# Description of the task
From the data below, set down exactly the lines between the one holding "- The new version" and the one holding "our contribution guidelines.", inclusive, and no others.
________________
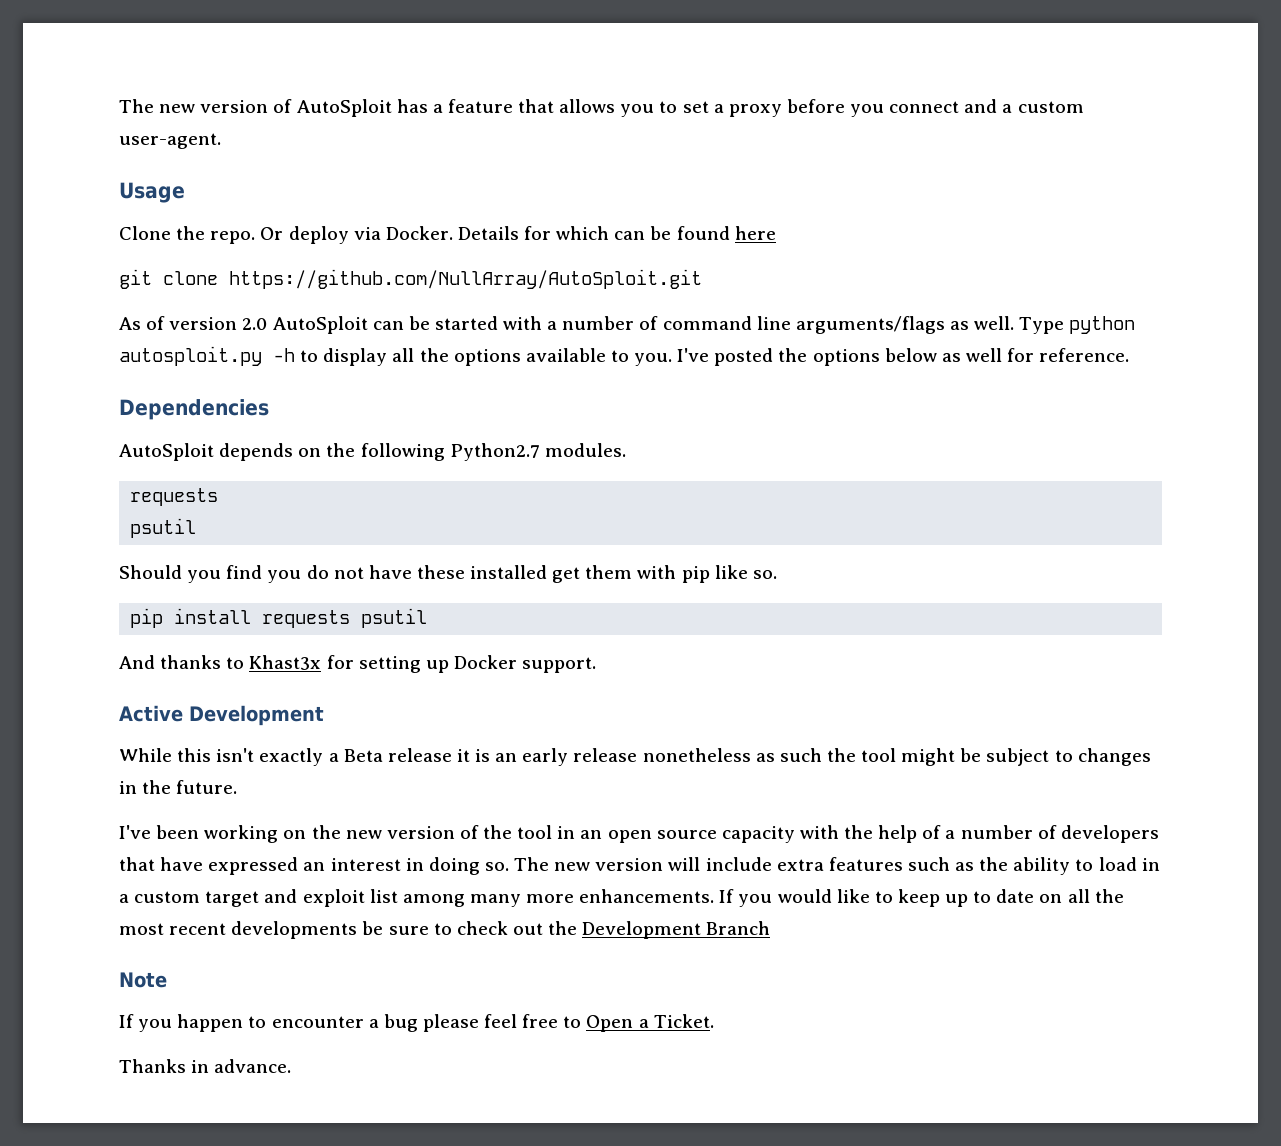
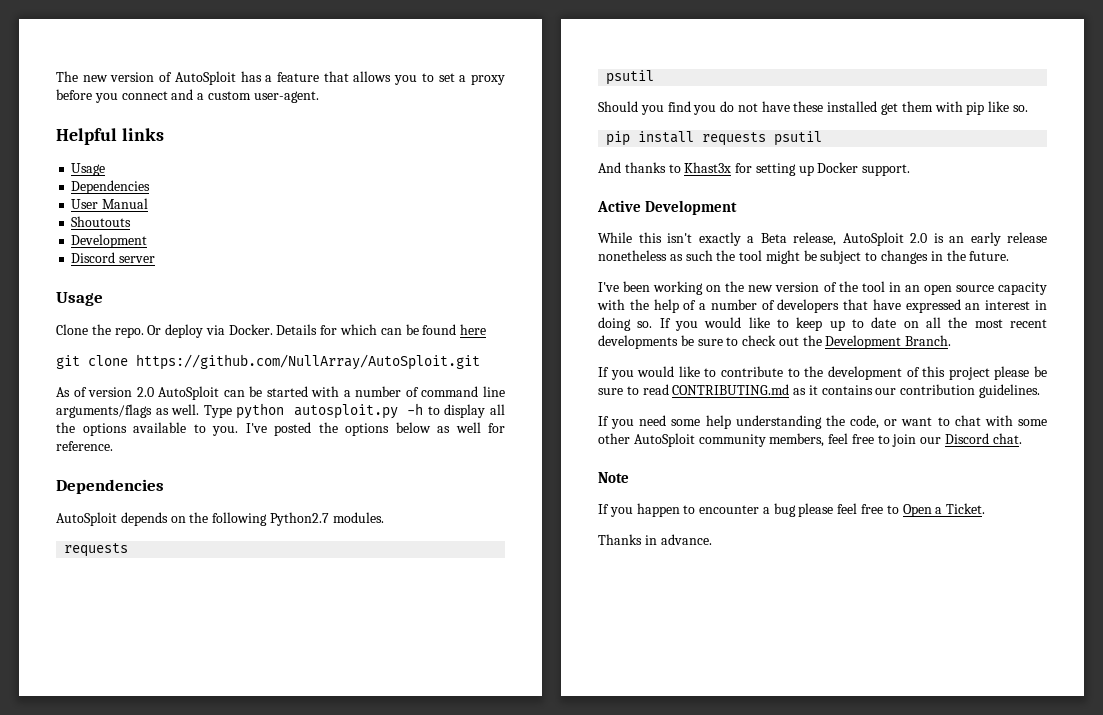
+ Helpful links
+ Usage
+ Dependencies
+ User Manual
+ Shoutouts
+ Development
+ Discord server
- While this isn't exactly a Beta release it is an early release nonetheless as such the tool might be subject to changes in the future.
+ While this isn't exactly a Beta release, AutoSploit 2.0 is an early release nonetheless as such the tool might be subject to changes in the future.
- The new version will include extra features such as the ability to load in a custom target and exploit list among many more enhancements.
- If you would like to keep up to date on all the most recent developments be sure to check out the Development Branch
+ If you would like to keep up to date on all the most recent developments be sure to check out the Development Branch.
+ If you would like to contribute to the development of this project please be sure to read CONTRIBUTING.md as it contains our contribution guidelines.
+ If you need some help understanding the code, or want to chat with some other AutoSploit community members, feel free to join our Discord chat.

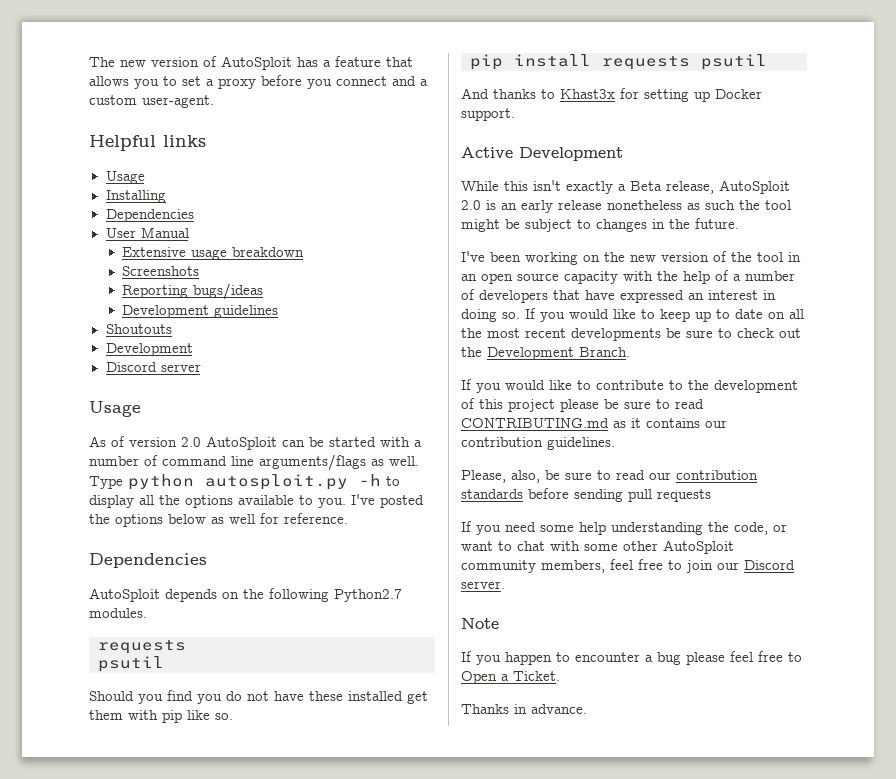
+ Installing
+ Extensive usage breakdown
+ Screenshots
+ Reporting bugs/ideas
+ Development guidelines
- Clone the repo. Or deploy via Docker. Details for which can be found here
- git clone https://github.com/NullArray/AutoSploit.git
+ Please, also, be sure to read our contribution standards before sending pull requests
- If you need some help understanding the code, or want to chat with some other AutoSploit community members, feel free to join our Discord chat.
+ If you need some help understanding the code, or want to chat with some other AutoSploit community members, feel free to join our Discord server.

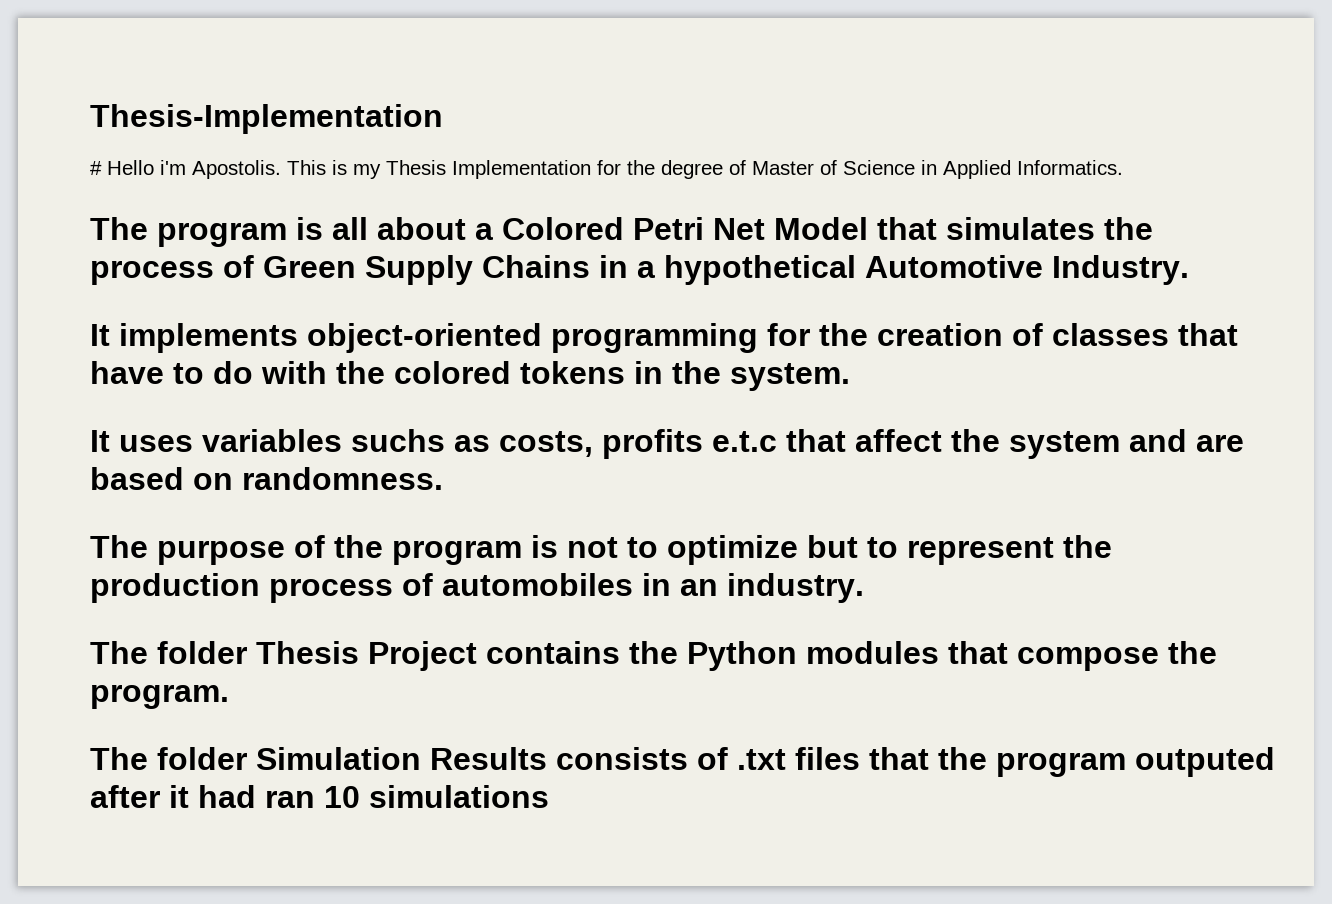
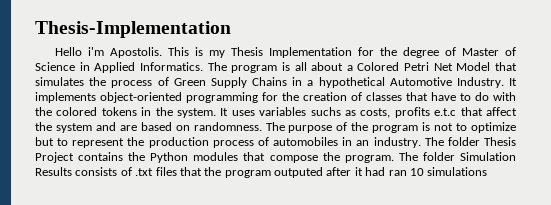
- # Hello i'm Apostolis.
+ Hello i'm Apostolis.
- This is my Thesis Implementation for the degree of Master of Science in Applied Informatics.
- The program is all about a Colored Petri Net Model that simulates the process of Green Supply Chains in a hypothetical Automotive Industry.
- It implements object-oriented programming for the creation of classes that have to do with the colored tokens in the system.
- It uses variables suchs as costs, profits e.t.c that affect the system and are based on randomness.
- The purpose of the program is not to optimize but to represent the production process of automobiles in an industry.
- The folder Thesis Project contains the Python modules that compose the program.
- The folder Simulation Results consists of .txt files that the program outputed after it had ran 10 simulations
+ This is my Thesis Implementation for the degree of Master of Science in Applied Informatics. The program is all about a Colored Petri Net Model that simulates the process of Green Supply Chains in a hypothetical Automotive Industry. It implements object-oriented programming for the creation of classes that have to do with the colored tokens in the system. It uses variables suchs as costs, profits e.t.c that affect the system and are based on randomness. The purpose of the program is not to optimize but to represent the production process of automobiles in an industry. The folder Thesis Project contains the Python modules that compose the program. The folder Simulation Results consists of .txt files that the program outputed after it had ran 10 simulations

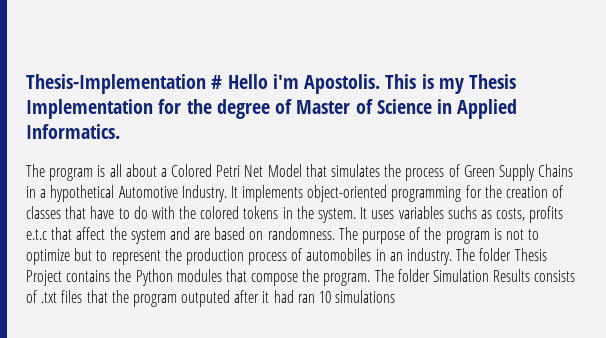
- Thesis-Implementation
- Hello i'm Apostolis.
+ Thesis-Implementation # Hello i'm Apostolis.
- This is my Thesis Implementation for the degree of Master of Science in Applied Informatics. The program is all about a Colored Petri Net Model that simulates the process of Green Supply Chains in a hypothetical Automotive Industry.
+ This is my Thesis Implementation for the degree of Master of Science in Applied Informatics.
+ The program is all about a Colored Petri Net Model that simulates the process of Green Supply Chains in a hypothetical Automotive Industry.

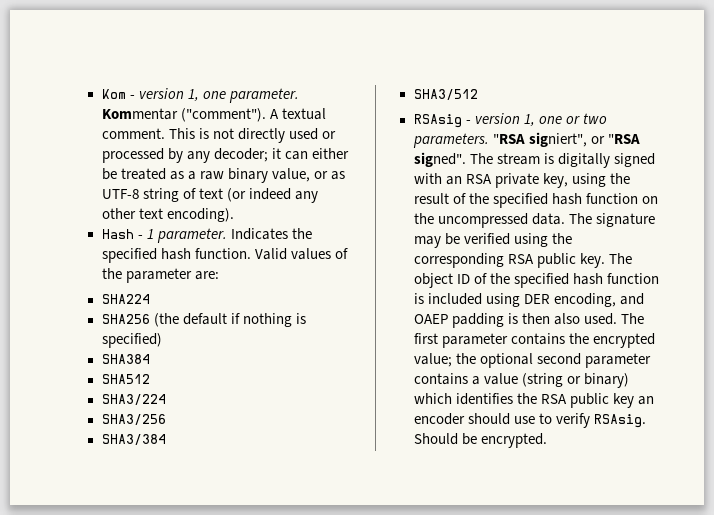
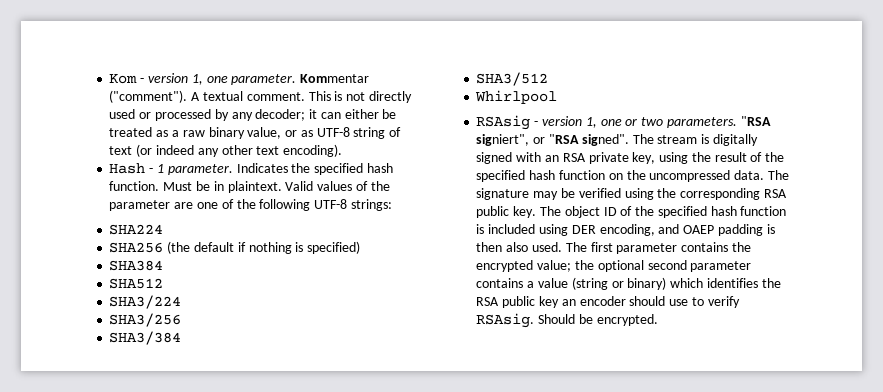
+ Must be in plaintext.
- Valid values of the parameter are:
+ Valid values of the parameter are one of the following UTF-8 strings:
+ Whirlpool

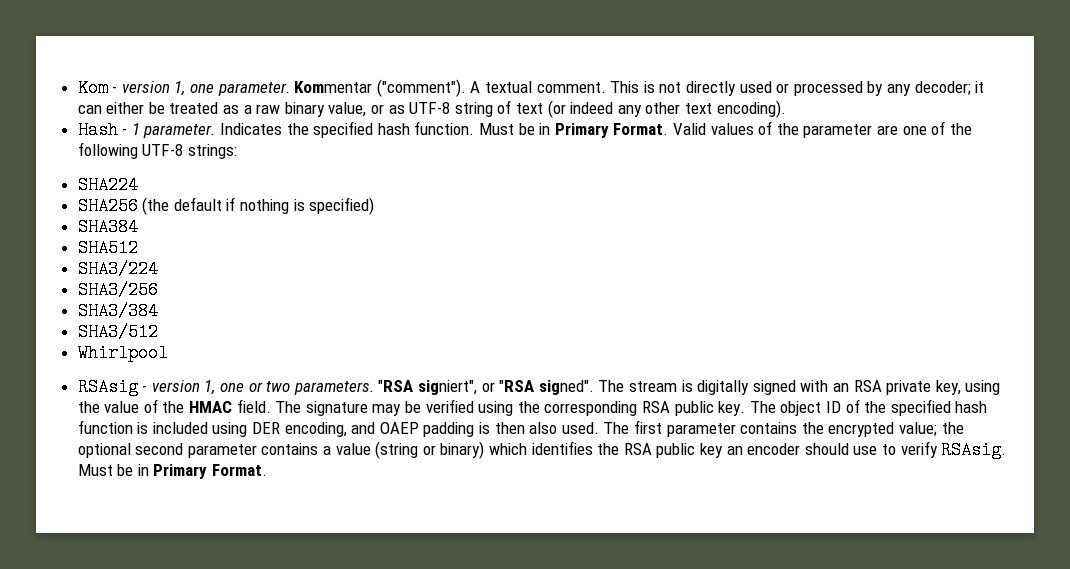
- Indicates the specified hash function. Must be in plaintext.
+ Indicates the specified hash function. Must be in Primary Format.
- The stream is digitally signed with an RSA private key, using the result of the specified hash function on the uncompressed data.
+ The stream is digitally signed with an RSA private key, using the value of the HMAC field.
- The first parameter contains the encrypted value; the optional second parameter contains a value (string or binary) which identifies the RSA public key an encoder should use to verify RSAsig. Should be encrypted.
+ The first parameter contains the encrypted value; the optional second parameter contains a value (string or binary) which identifies the RSA public key an encoder should use to verify RSAsig. Must be in Primary Format.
________________
# Answer to this problem
- The new version will include extra features such as the ability to load in a custom target and exploit list among many more enhancements.
- If you would like to keep up to date on all the most recent developments be sure to check out the Development Branch
+ If you would like to keep up to date on all the most recent developments be sure to check out the Development Branch.
+ If you would like to contribute to the development of this project please be sure to read CONTRIBUTING.md as it contains our contribution guidelines.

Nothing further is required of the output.